### WORK REQUIRED
Exclude the pictures. Transcribe, exactly as written, the lines from the one with "align-items: flex-end ->" through the end of the entries below.

### Data extracted from a collection

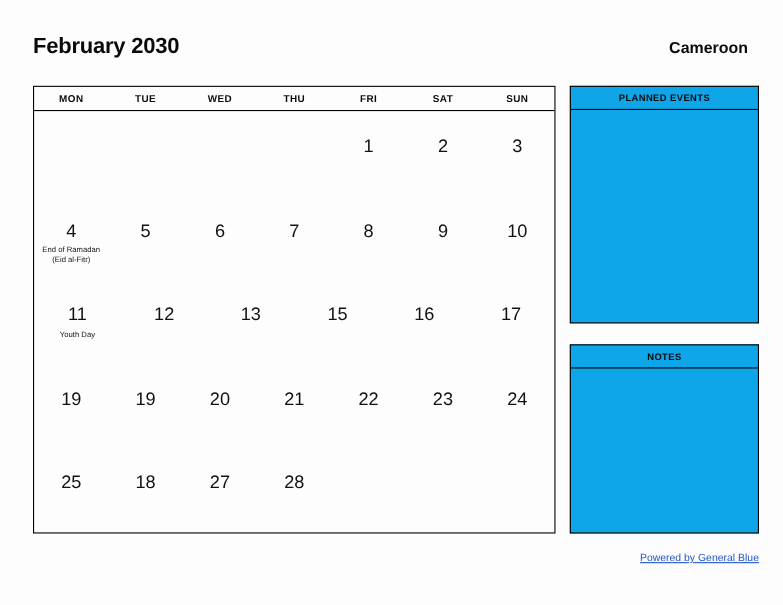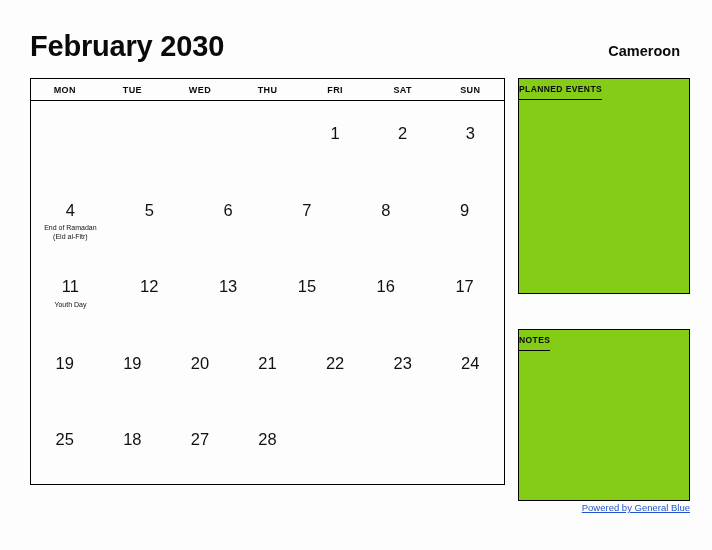"February 2030" .cal-title { font-size: 29px -> 20px }
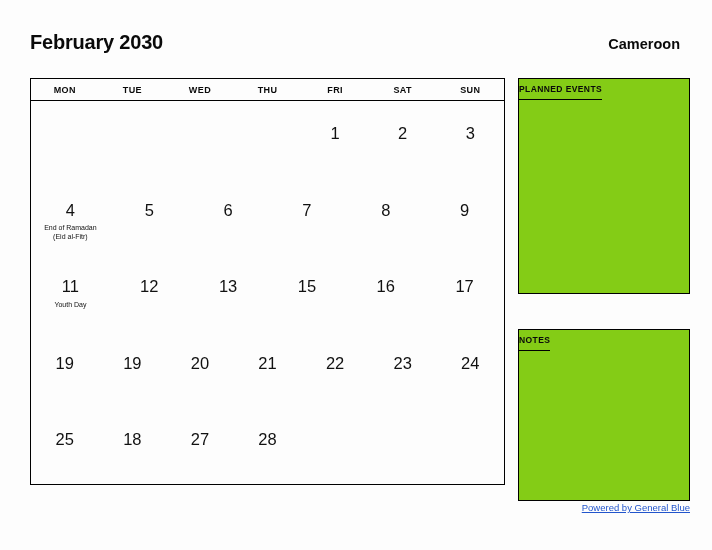"PLANNED EVENTS" .side-panel { background: #84cc16 -> #0ea5e9; flex-direction: row -> column }
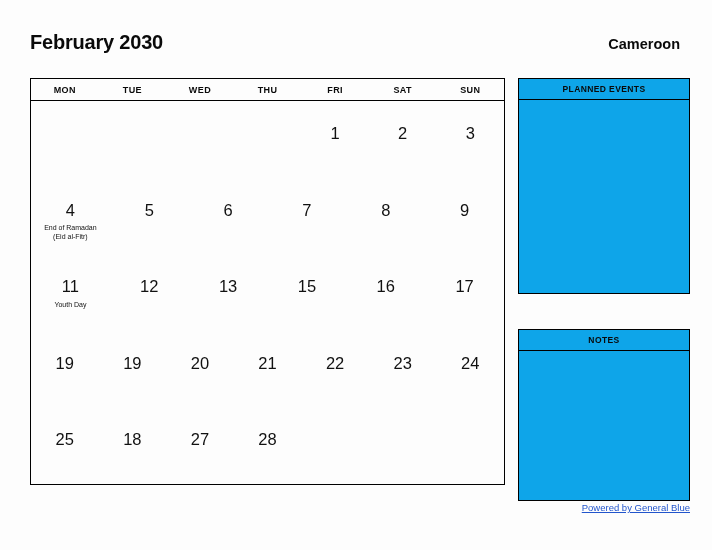"10" div.day-cell { html: none -> <div> <div>10</div> </div> }
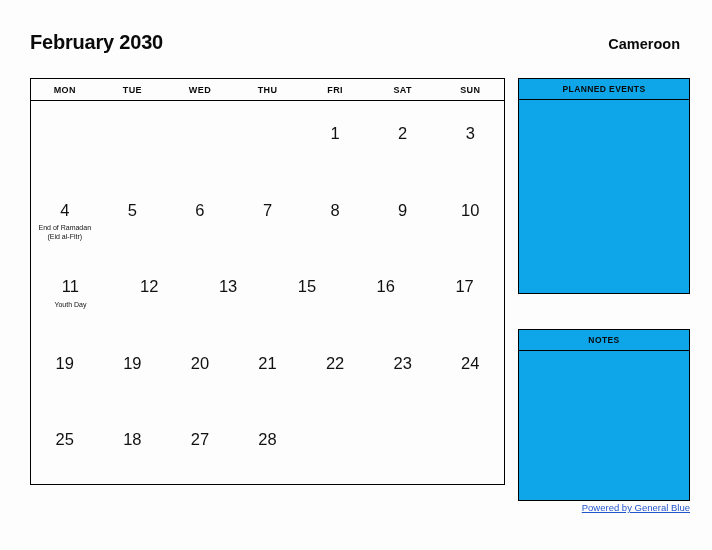"NOTES" #notes-panel { margin-top: 16px -> none }
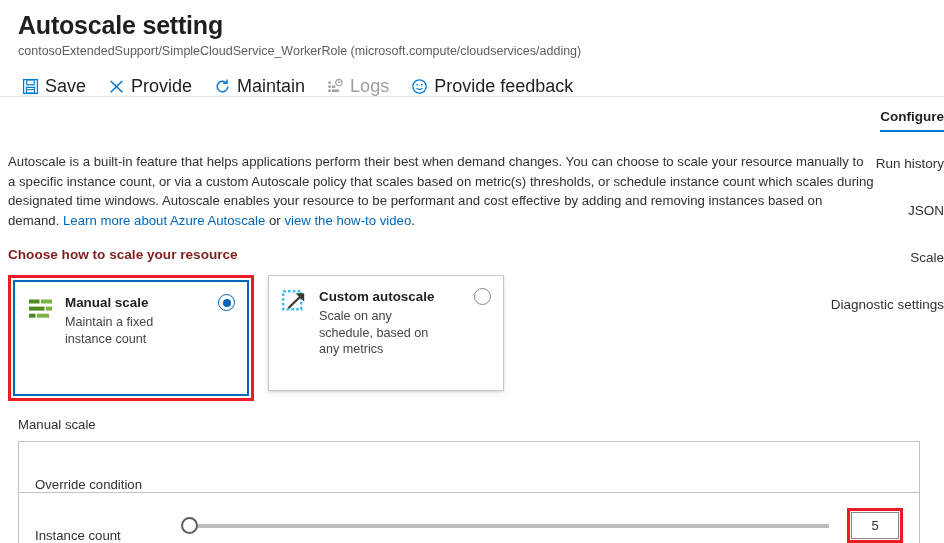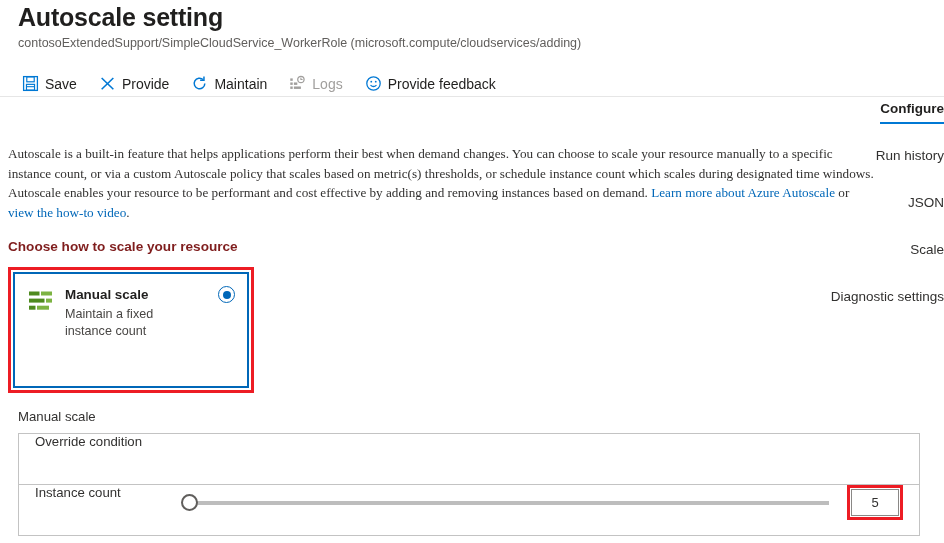"Autoscale setting" .header { padding: 2px 0 0 18px -> 10px 0 0 18px }
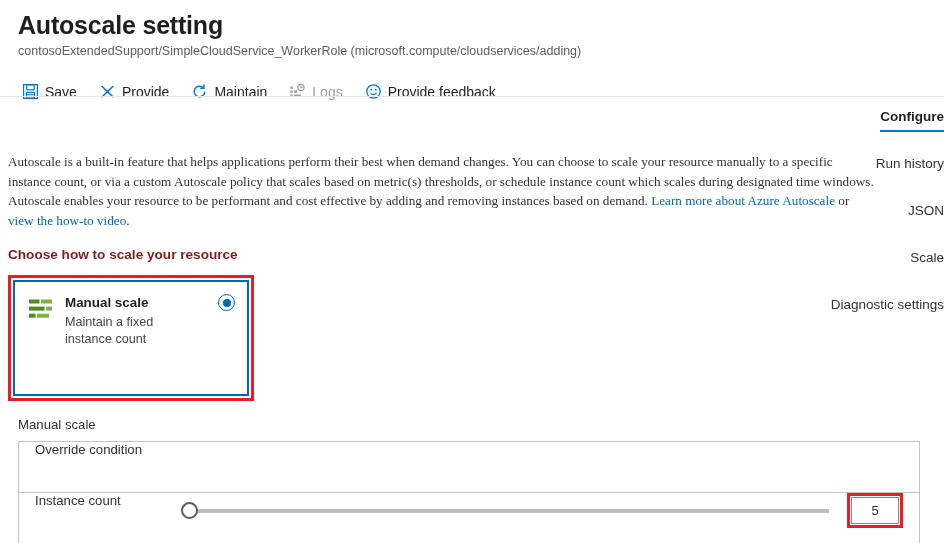"Save" .cmd { align-items: flex-end -> center; font-size: 14px -> 18px }
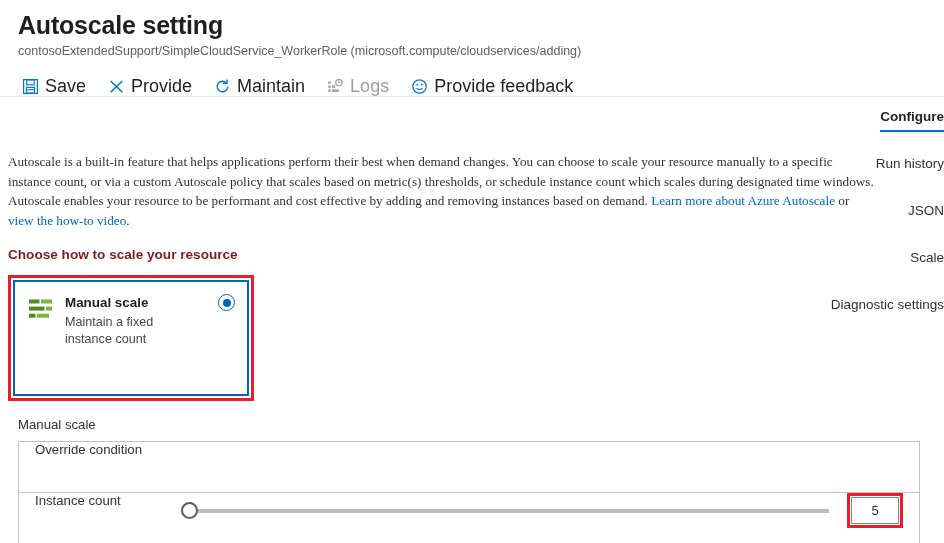"Autoscale is a built-in feature" .desc { font-family: Liberation Serif, serif -> none }
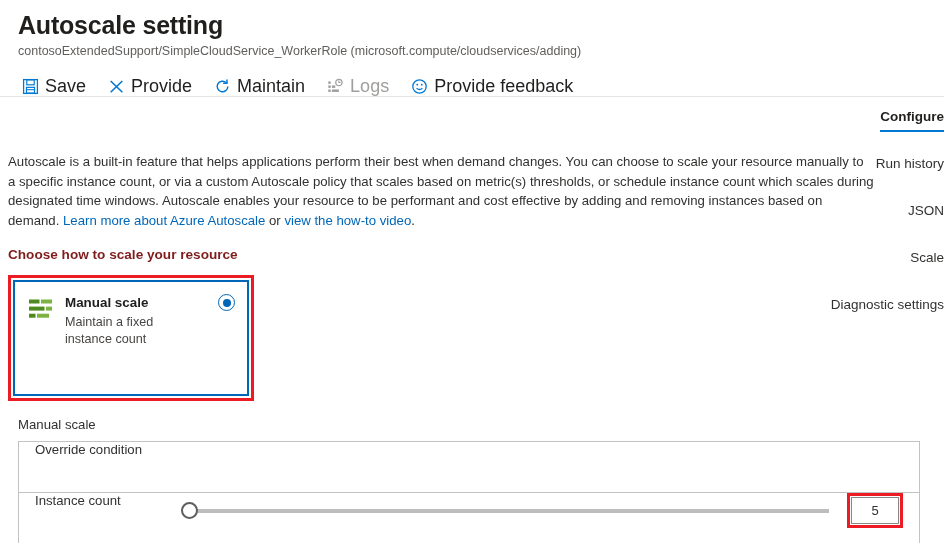"Custom autoscale" div.card-wrap { html: none -> <div> <div> <div> <svg> <rect></rect> <path></path> <path></path> </svg> <div> <div>Custom autoscale</div> <div>Scale on any schedule, based on any metrics</div> </div> </div> <div></div> </div> </div> }
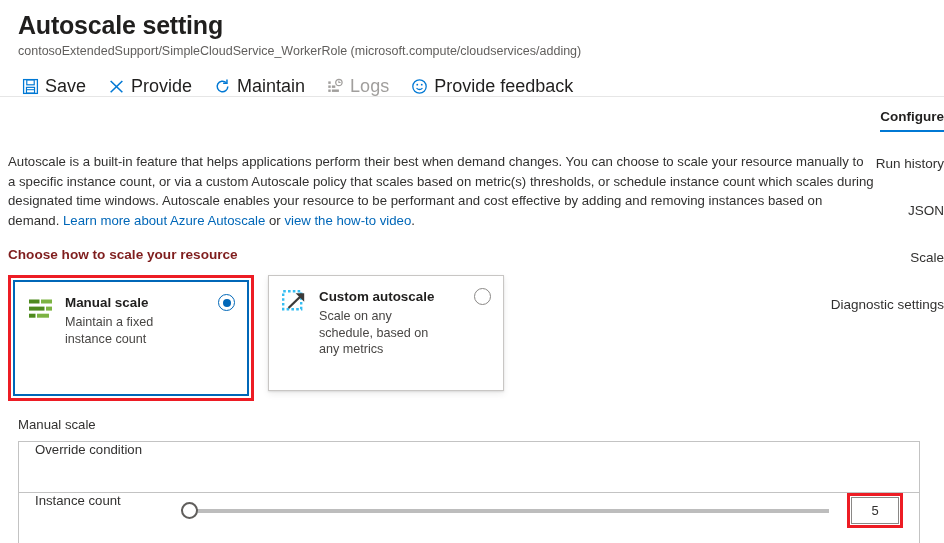"Override condition" .panel-row { align-items: flex-start -> flex-end }
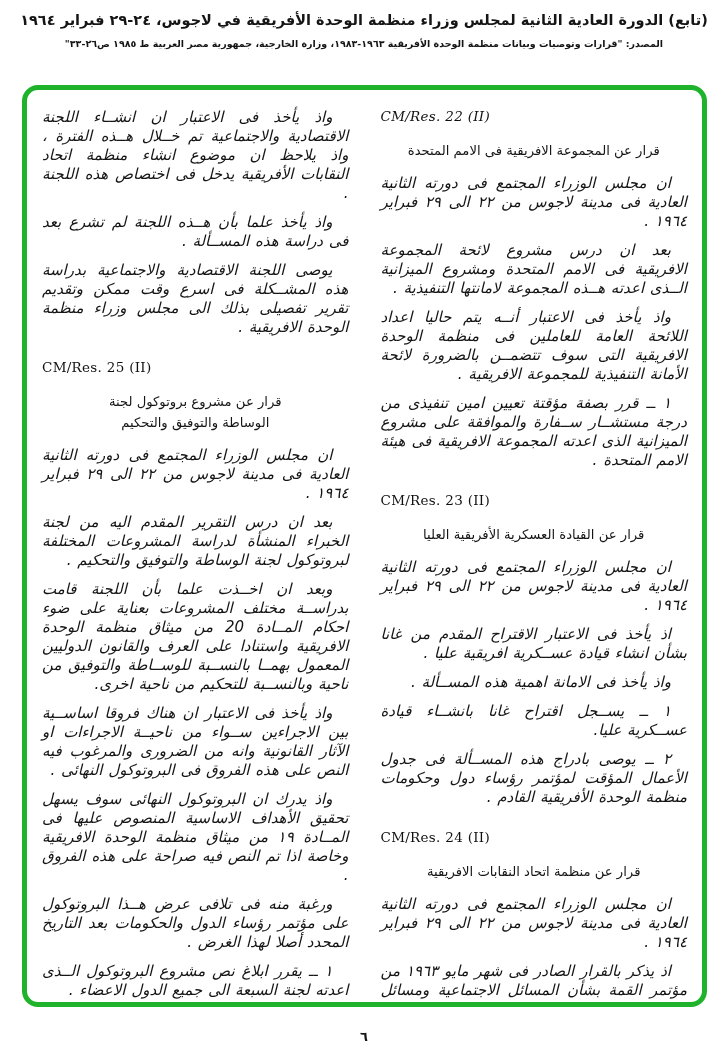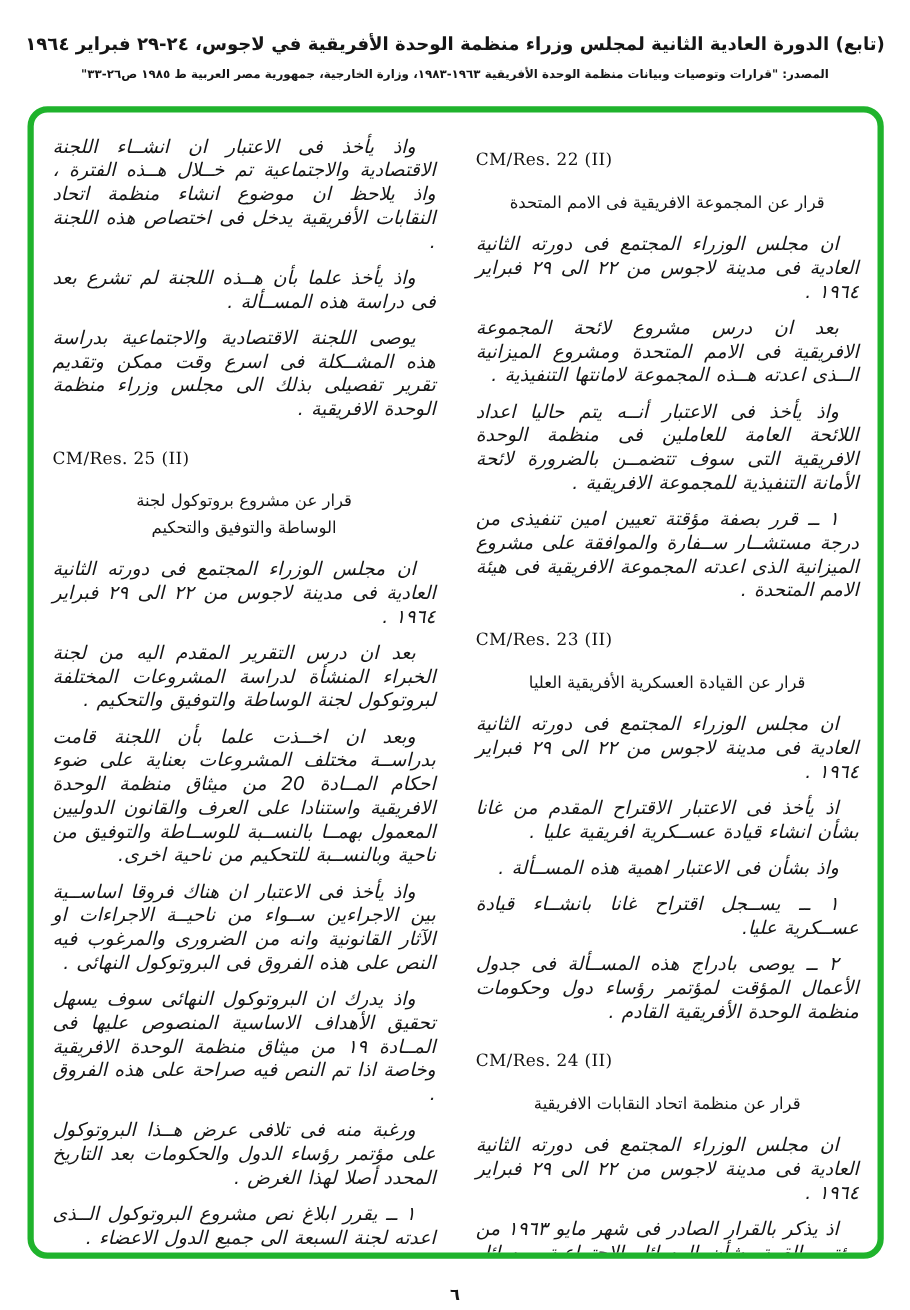"(تابع) الدورة العادية الثانية لمجلس" .page-header { padding-top: 28px -> 12px }
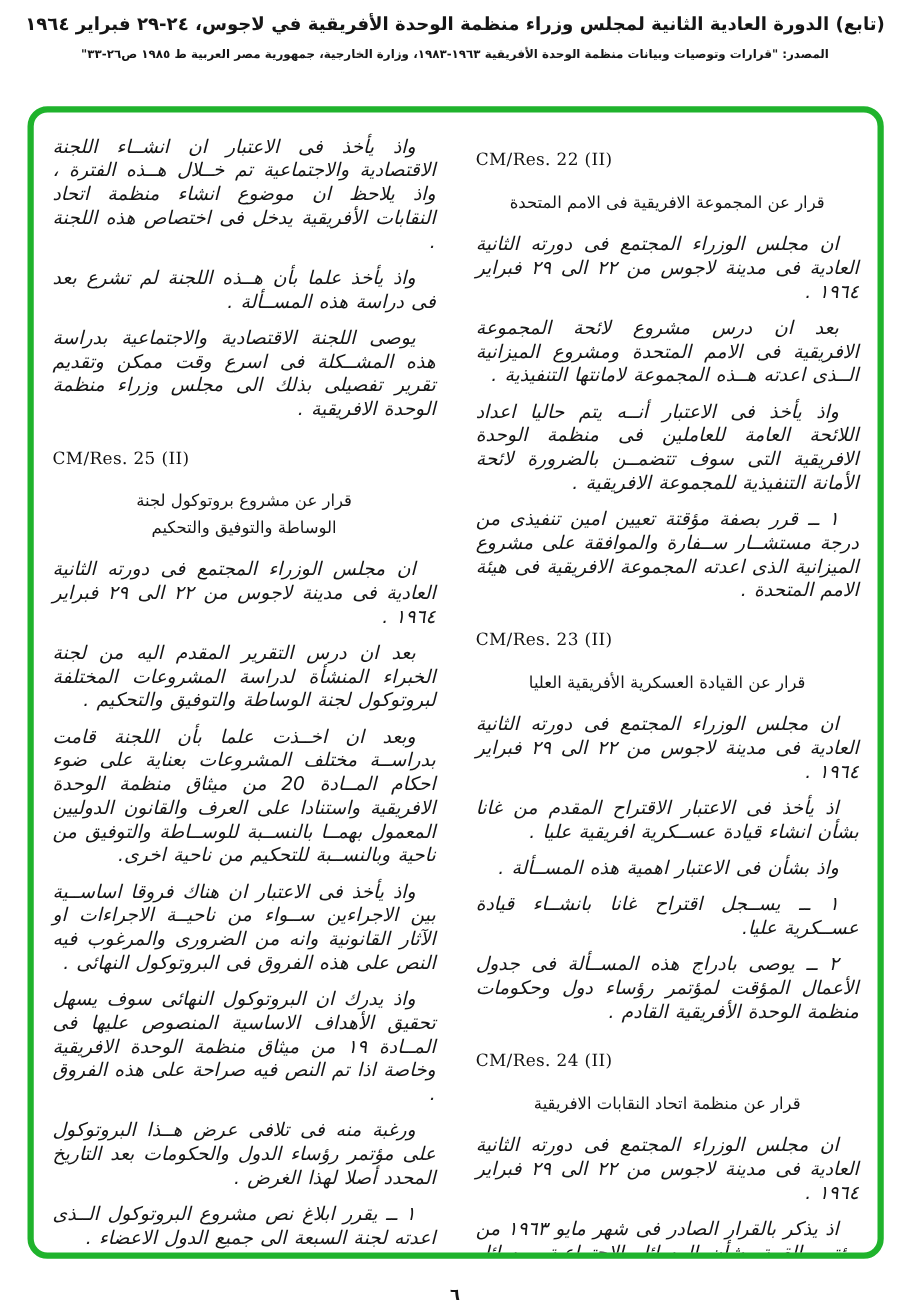"CM/Res. 22 (II)" .res-code.first { font-style: none -> italic; margin-top: 16px -> 4px }
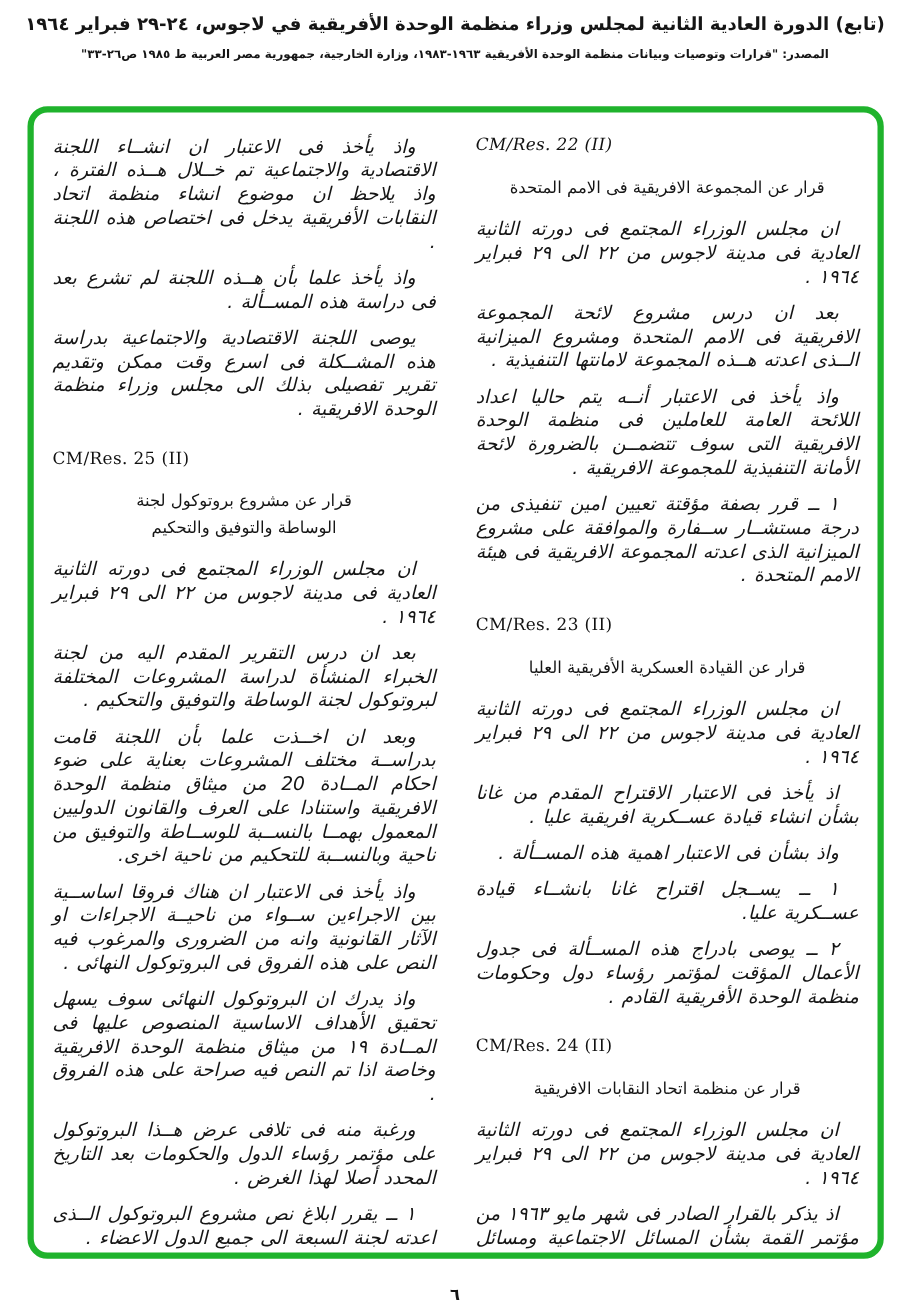"واذ بشأن فى الاعتبار اهمية" p.body { text: بشأن فى الاعتبار -> يأخذ فى الامانة }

### EXERCISE SOLUTION
"Save" .cmd { align-items: flex-end -> center; font-size: 14px -> 18px }
"Autoscale is a built-in feature" .desc { font-family: Liberation Serif, serif -> none }
"Custom autoscale" div.card-wrap { html: none -> <div> <div> <div> <svg> <rect></rect> <path></path> <path></path> </svg> <div> <div>Custom autoscale</div> <div>Scale on any schedule, based on any metrics</div> </div> </div> <div></div> </div> </div> }
"Override condition" .panel-row { align-items: flex-start -> flex-end }
"(تابع) الدورة العادية الثانية لمجلس" .page-header { padding-top: 28px -> 12px }
"CM/Res. 22 (II)" .res-code.first { font-style: none -> italic; margin-top: 16px -> 4px }
"واذ بشأن فى الاعتبار اهمية" p.body { text: بشأن فى الاعتبار -> يأخذ فى الامانة }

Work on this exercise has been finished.